User interface change data:
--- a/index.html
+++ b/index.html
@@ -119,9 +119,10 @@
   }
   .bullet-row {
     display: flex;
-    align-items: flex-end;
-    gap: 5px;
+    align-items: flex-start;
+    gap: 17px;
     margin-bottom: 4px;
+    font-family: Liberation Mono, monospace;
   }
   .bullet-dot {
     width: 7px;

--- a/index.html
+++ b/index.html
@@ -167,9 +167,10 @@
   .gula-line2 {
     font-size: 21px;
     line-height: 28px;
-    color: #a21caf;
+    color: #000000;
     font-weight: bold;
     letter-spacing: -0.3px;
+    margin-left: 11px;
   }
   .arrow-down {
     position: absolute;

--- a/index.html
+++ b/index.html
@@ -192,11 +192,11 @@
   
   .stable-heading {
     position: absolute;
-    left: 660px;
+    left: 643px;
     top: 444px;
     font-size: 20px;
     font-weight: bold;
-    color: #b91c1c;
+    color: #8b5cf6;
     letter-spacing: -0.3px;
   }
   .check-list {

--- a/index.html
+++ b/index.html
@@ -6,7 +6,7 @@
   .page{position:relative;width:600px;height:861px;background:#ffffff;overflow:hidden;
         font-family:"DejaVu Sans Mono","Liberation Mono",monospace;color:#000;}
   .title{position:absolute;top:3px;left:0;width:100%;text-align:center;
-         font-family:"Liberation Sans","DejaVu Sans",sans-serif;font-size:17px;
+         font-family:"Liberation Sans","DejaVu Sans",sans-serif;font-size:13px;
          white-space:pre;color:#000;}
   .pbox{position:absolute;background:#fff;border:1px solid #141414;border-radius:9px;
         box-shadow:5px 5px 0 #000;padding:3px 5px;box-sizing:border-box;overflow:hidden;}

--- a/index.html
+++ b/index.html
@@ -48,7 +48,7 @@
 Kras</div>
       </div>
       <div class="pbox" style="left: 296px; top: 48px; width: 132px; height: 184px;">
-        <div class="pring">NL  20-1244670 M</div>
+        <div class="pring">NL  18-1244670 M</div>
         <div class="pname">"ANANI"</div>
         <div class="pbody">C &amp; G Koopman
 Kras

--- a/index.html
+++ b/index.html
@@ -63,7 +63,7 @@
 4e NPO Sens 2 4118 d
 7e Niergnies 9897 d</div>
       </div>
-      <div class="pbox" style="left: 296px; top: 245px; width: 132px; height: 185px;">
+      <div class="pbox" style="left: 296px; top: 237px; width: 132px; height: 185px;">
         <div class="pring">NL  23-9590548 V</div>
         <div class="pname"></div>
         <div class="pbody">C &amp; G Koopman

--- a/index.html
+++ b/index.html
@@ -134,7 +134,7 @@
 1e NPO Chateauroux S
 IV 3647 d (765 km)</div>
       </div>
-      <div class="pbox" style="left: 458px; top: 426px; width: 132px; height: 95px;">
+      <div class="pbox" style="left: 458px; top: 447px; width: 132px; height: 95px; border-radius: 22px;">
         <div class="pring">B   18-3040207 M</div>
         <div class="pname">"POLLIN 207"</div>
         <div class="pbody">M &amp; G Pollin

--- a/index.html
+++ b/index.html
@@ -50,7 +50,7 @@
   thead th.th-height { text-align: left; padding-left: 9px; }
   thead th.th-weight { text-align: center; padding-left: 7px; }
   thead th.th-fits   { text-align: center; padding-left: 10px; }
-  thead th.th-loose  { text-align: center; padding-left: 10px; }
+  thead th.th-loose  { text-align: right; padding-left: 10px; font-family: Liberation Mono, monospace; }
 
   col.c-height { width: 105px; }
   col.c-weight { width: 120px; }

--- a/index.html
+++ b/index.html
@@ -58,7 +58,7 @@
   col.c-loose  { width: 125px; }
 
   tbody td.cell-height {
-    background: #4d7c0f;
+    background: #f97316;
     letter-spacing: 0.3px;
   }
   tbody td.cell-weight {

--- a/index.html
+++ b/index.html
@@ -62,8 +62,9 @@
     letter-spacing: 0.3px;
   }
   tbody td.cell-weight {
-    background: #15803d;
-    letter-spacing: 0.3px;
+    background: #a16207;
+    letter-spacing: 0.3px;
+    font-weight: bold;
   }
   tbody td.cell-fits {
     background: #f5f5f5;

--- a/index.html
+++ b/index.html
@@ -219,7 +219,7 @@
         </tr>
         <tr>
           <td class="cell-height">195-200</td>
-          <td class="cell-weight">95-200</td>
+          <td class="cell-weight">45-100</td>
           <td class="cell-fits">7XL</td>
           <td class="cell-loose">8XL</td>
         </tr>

:: ASSIGNMENT ::
If a line of the data holds the string "pbox", list it.

:: WRITTEN SOLUTION ::
   .pbox{position:absolute;background:#fff;border:1px solid #141414;border-radius:9px;
       <div class="pbox" style="left: 296px; top: 48px; width: 132px; height: 184px;">
-      <div class="pbox" style="left: 296px; top: 245px; width: 132px; height: 185px;">
+      <div class="pbox" style="left: 296px; top: 237px; width: 132px; height: 185px;">
-      <div class="pbox" style="left: 458px; top: 426px; width: 132px; height: 95px;">
+      <div class="pbox" style="left: 458px; top: 447px; width: 132px; height: 95px; border-radius: 22px;">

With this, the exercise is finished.